Since I am still nursing my son, I am still avoiding chocolate because of the caffeine content. I have tried
countless carob brownie recipes to satisfy my cravings and one worked for a while but I want something fudgy and unhealthy tasting.
I briefly experimented with amaranth and quickly learned that cooked amaranth is very gooey, not like quinoa at all. So I put it in the back of the pantry and forgot about it. While trying to find a recipe for a fudgy carob brownie I came across amaranth and realized it would be perfect in a brownie. I didn't have any eggs to spare since our hens aren't really laying much right now so this recipe is also egg free. These are the most fudgy gluten-free brownies I have ever made!

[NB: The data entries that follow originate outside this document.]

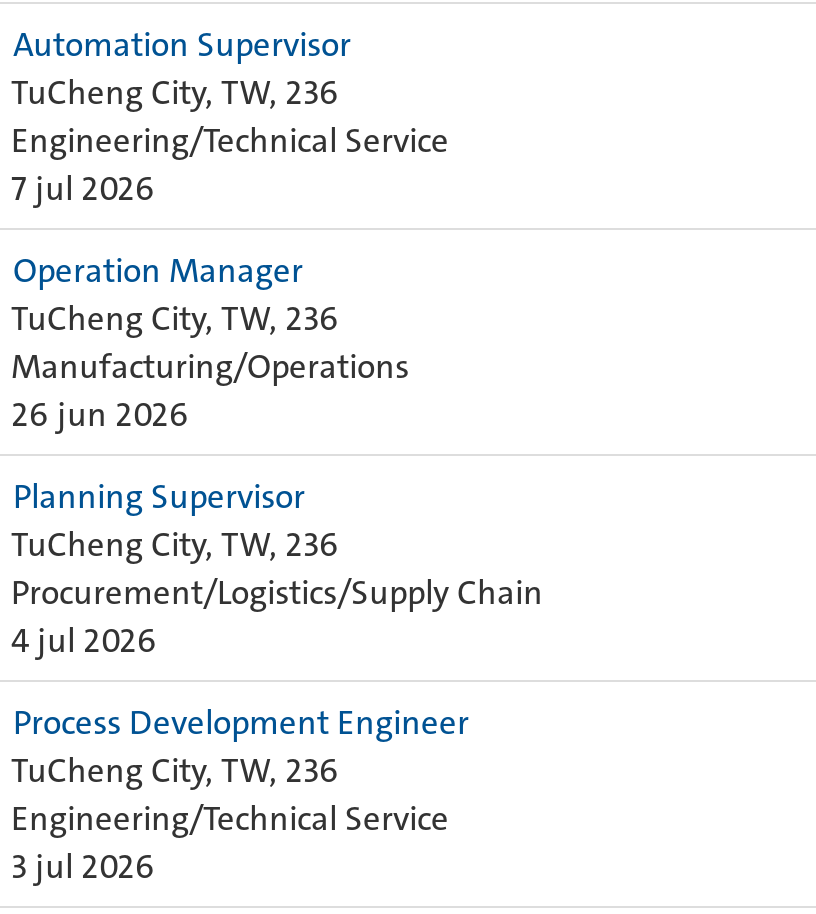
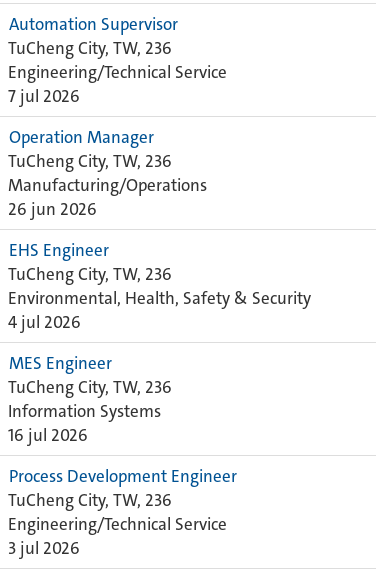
- Planning Supervisor
+ EHS Engineer

- Procurement/Logistics/Supply Chain
+ Environmental, Health, Safety & Security

+ MES Engineer
+ TuCheng City, TW, 236
+ Information Systems
+ 16 jul 2026
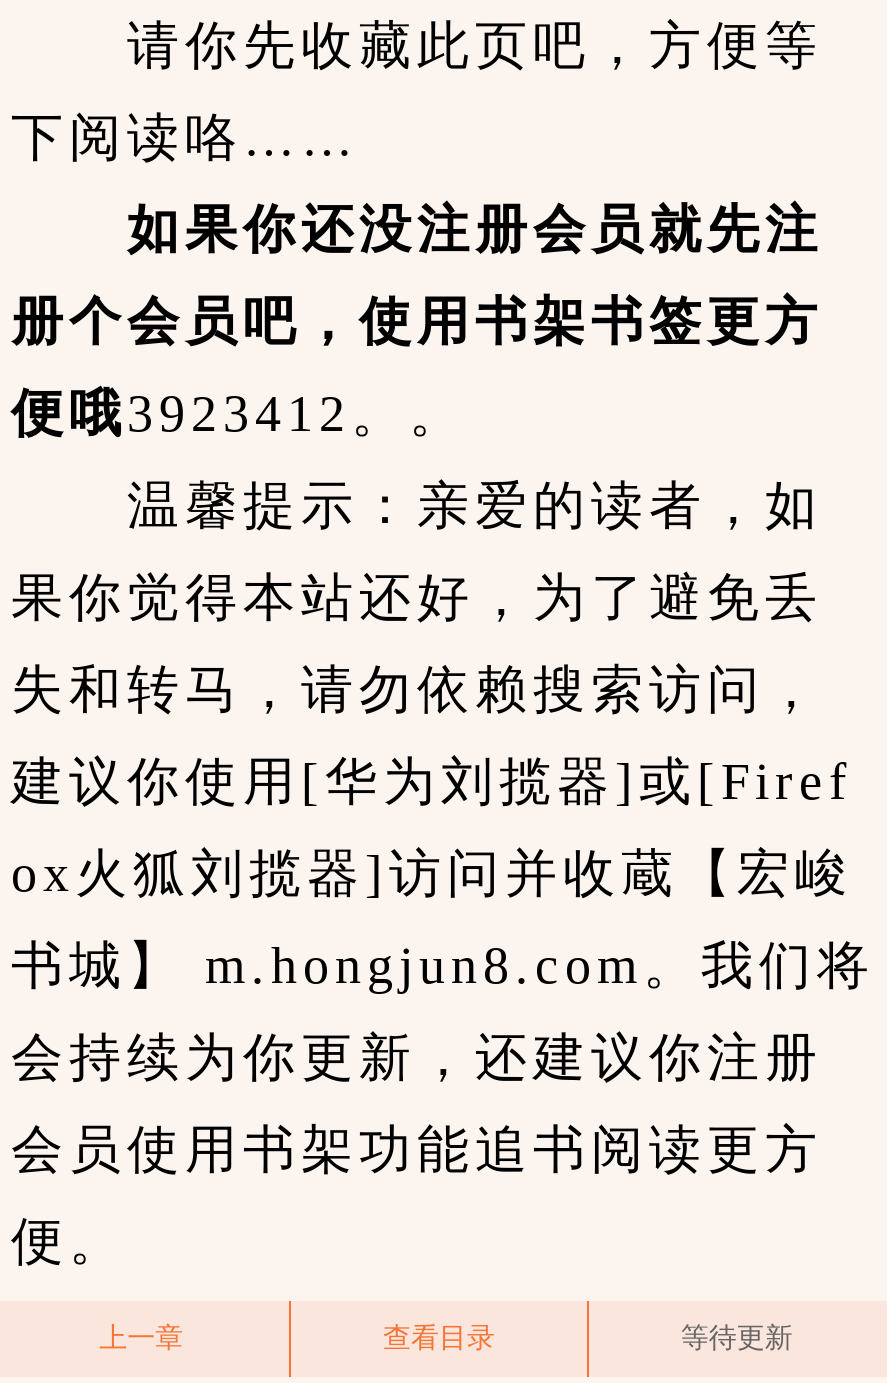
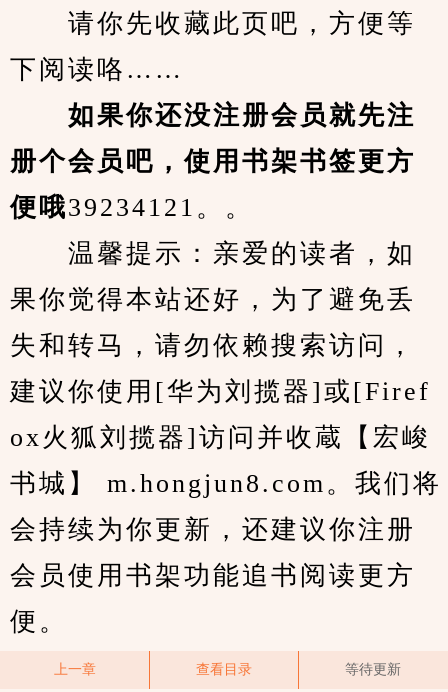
- 便哦3923412。。
+ 便哦39234121。。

1/2 cup amaranth flour 1/4 cup coconut flour 1/4 cup carob powder
1 tbsp ground flaxseed 1/8 tsp baking soda 1/2 tsp cinnamon 2 tsp coconut sugar or honey or 1/2 tsp more stevia 1/4 tsp powdered stevia leaf 1/4 cup coconut oil 1-1 1/2 cups raw milk at room temperature 1 tbsp apple cider vinegar
Preheat oven to 325°F. Grease an 8 x 4 or similar size pan.
Mix together dry ingredients in a large bowl. Add the coconut oil and 1 cup of milk. Mix well. Add more milk if it's too thick. Mix in apple cider vinegar. Pour into prepared pan. Bake for 20-25 minutes.